Answer: The film is entirely dead. In the configuration it was in. Whatever happens with that movie, assuming that movie gets made, will be a totally different configuration. It's not so much me as the entire vessel sank. Basically, it was a combination of; there were two studios involved that weren't getting along in the process of making it, Universal and Fox. That kind of stuff happens, it's a fragile industry. So the film collapsed at the end of last year, and it's been dead, ever since then. I'll be curious to see what happens.
[...]
Question: Was that how the movie would look?
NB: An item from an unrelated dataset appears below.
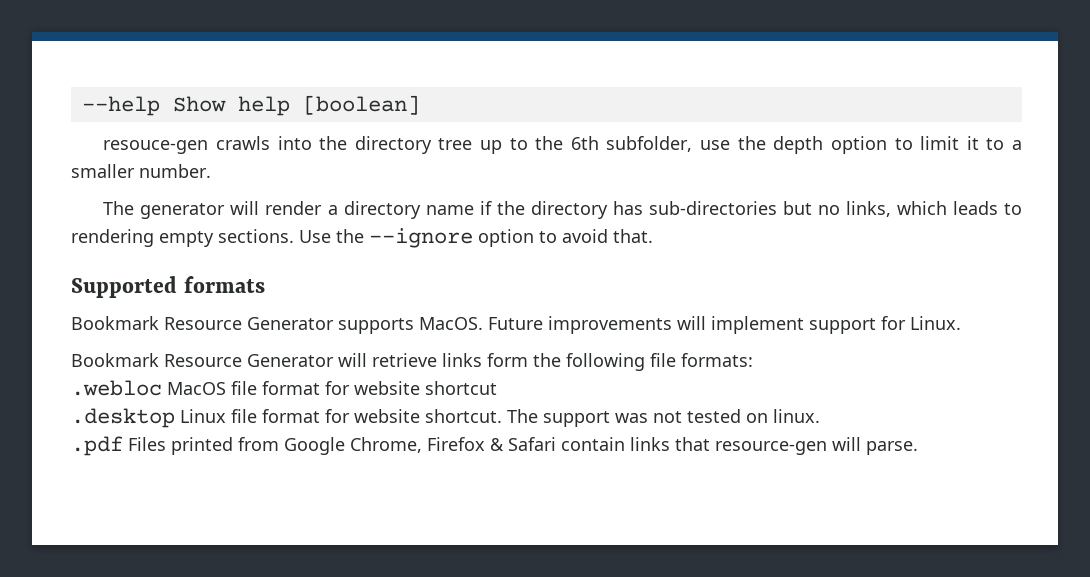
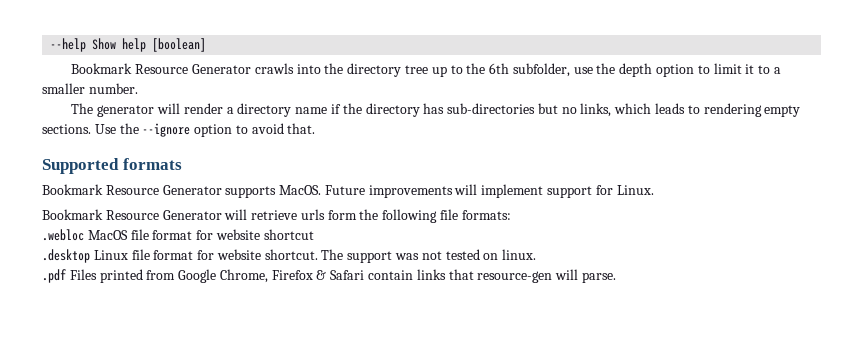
[103,140,209,154] resouce-gen -> [71,63,252,74] Bookmark Resource Generator
[442,353,482,367] links -> [300,209,325,220] urls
Answer: Yeah, I was going to push that as far as [I could] until the studios kind of threw a noose around me. I was going to go as far with that as I possibly could. I wanted it to feel like the most brutal, real version of science fiction in a war environment that you've seen in a while. And Universal was on board with that. I don't really remember what Fox thought about it, but Universal seemed down with it. It would have been cool, it would have been a unique take on things, science fiction in a dirty, organic way.
http://creativity-online.com/?action=news:article&newsId=120925
This vid I never saw from any of the promotional videos:
Threads of Interest:
The Movie Thread: http://www.vgchartz.com/forum/thread.php?id=6880
The Crow Eating Thread: http://www.vgchartz.com/forum/thread.php?start=0&id=3886
The Betting Thread: http://www.vgchartz.com/forum/thread.php?start=0&id=7104
Custom GIFs Thread: http://www.vgchartz.com/forum/thread.php?id=18963
The Greatest Game Ever Conceived On Any Platform
Tag: "I have tasted Obi-Wan's bitter tears"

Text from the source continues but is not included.